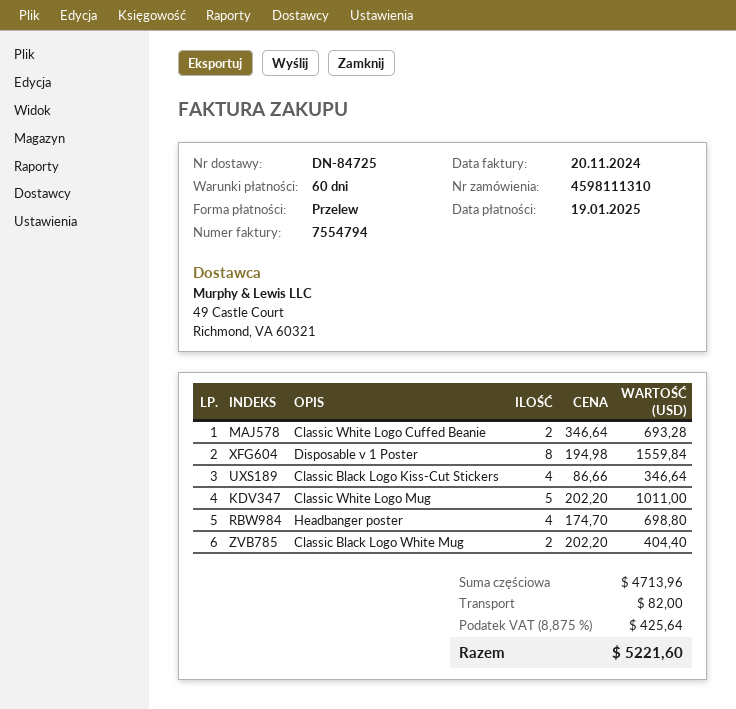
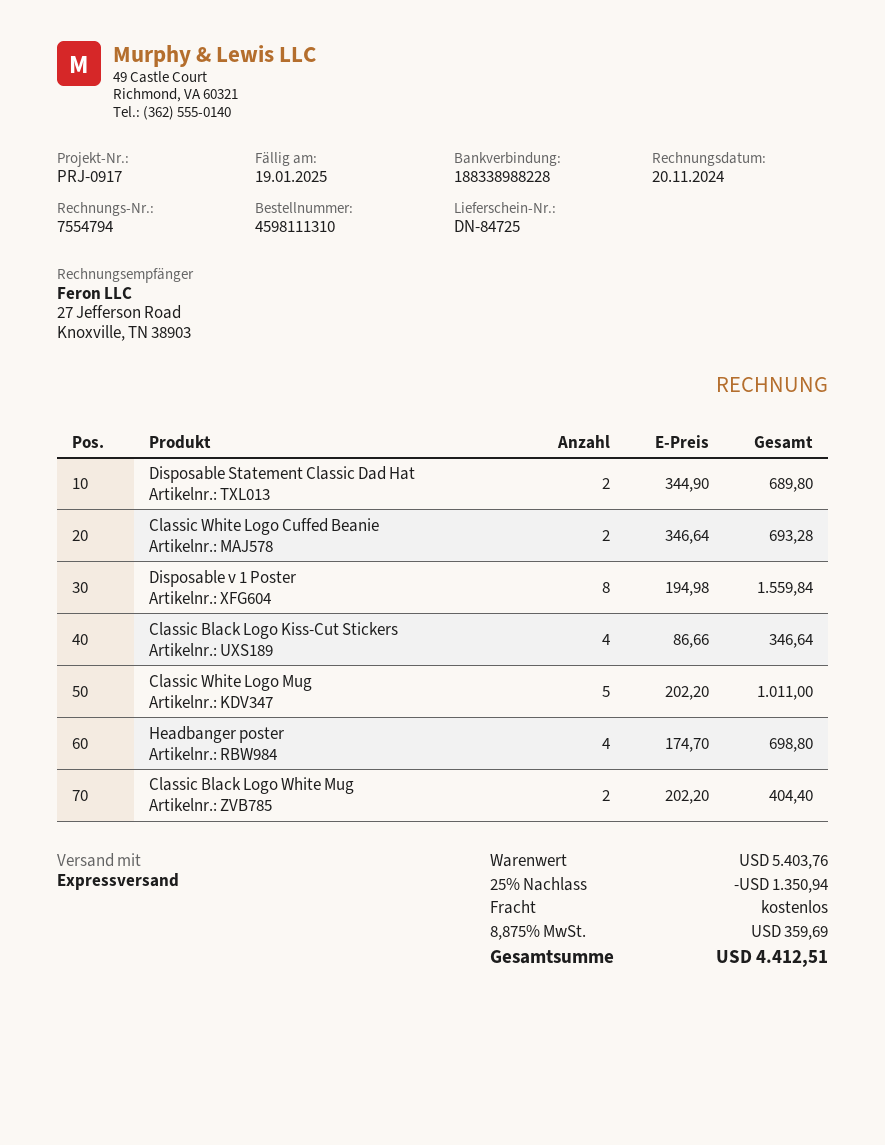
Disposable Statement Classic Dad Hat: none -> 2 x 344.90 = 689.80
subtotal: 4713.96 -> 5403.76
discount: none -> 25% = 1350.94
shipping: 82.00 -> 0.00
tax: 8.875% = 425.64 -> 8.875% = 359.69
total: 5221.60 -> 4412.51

■ **What needs to be done**:
Output these and nothing else: the lines from the one holding "discount: none -> 25% = 1350.94" through the final line of the entries above, exactly as they appear.

■ **Result**:
discount: none -> 25% = 1350.94
shipping: 82.00 -> 0.00
tax: 8.875% = 425.64 -> 8.875% = 359.69
total: 5221.60 -> 4412.51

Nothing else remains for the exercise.